WORK TO BE COMPLETED:
Check every line below, and copy those that include "Bonus".

· · · ·

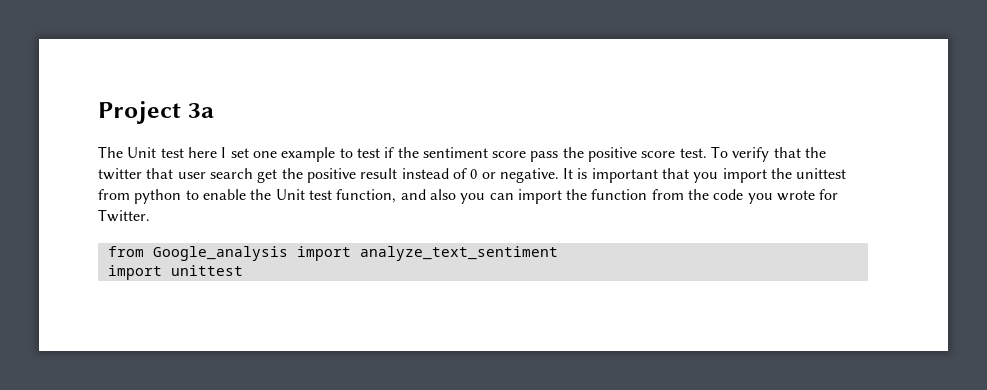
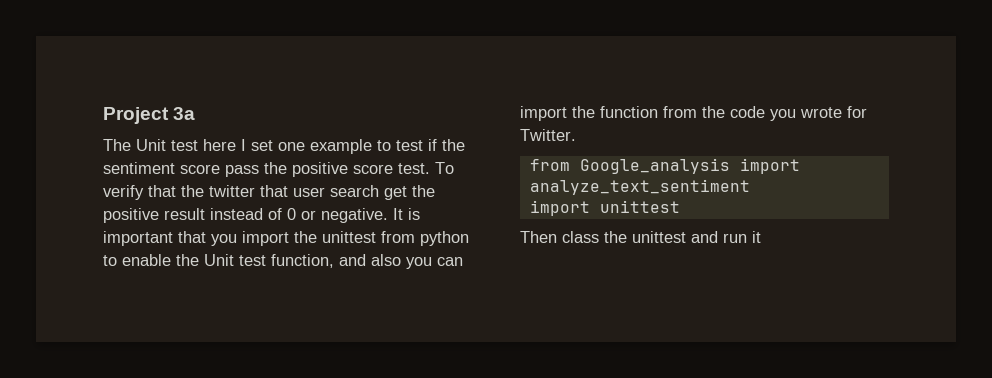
(243, 270) none -> [520,231,761,243] // Then class the unittest and run it

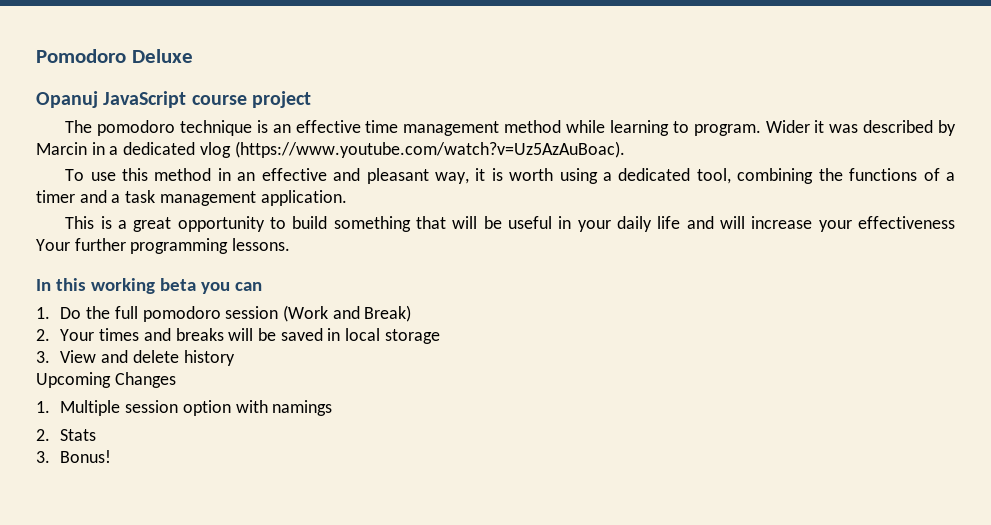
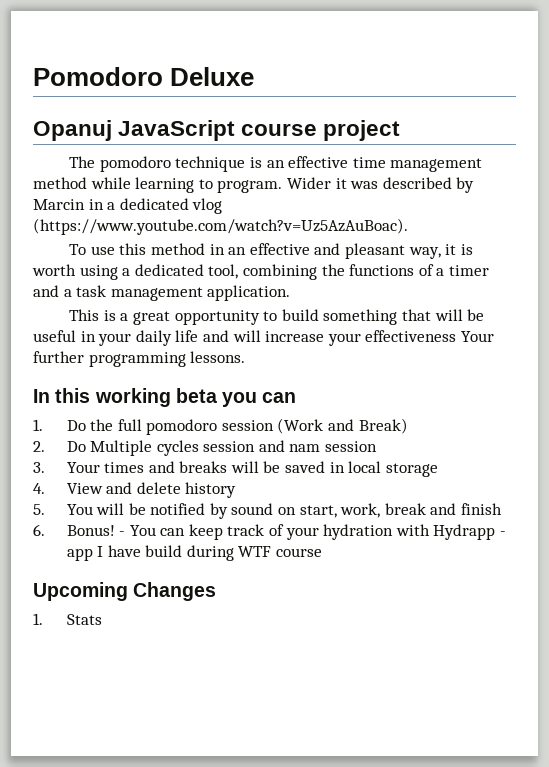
(50, 335) none -> [66,440,378,456] [33,462,45,473] Do Multiple cycles session and nam session // 3.
[36,351,50,363] 3. -> [33,483,45,494] 4.
[36,372,176,388] [36,400,333,416] [36,429,50,441] Upcoming Changes // 1. Multiple session option with namings // 2. -> [33,503,503,519] [33,524,507,540] [66,545,323,561] [33,582,217,601] [33,613,43,625] 5. You will be notified by sound on start, work, break and finish // 6. Bonus! - You can keep track of your hydration with Hydrapp - app I have build during WTF course // Upcoming Changes // 1.
[36,450,112,463] // 3. Bonus! -> (102, 619) none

· · · ·

YOUR RESPONSE:
[36,372,176,388] [36,400,333,416] [36,429,50,441] Upcoming Changes // 1. Multiple session option with namings // 2. -> [33,503,503,519] [33,524,507,540] [66,545,323,561] [33,582,217,601] [33,613,43,625] 5. You will be notified by sound on start, work, break and finish // 6. Bonus! - You can keep track of your hydration with Hydrapp - app I have build during WTF course // Upcoming Changes // 1.
[36,450,112,463] // 3. Bonus! -> (102, 619) none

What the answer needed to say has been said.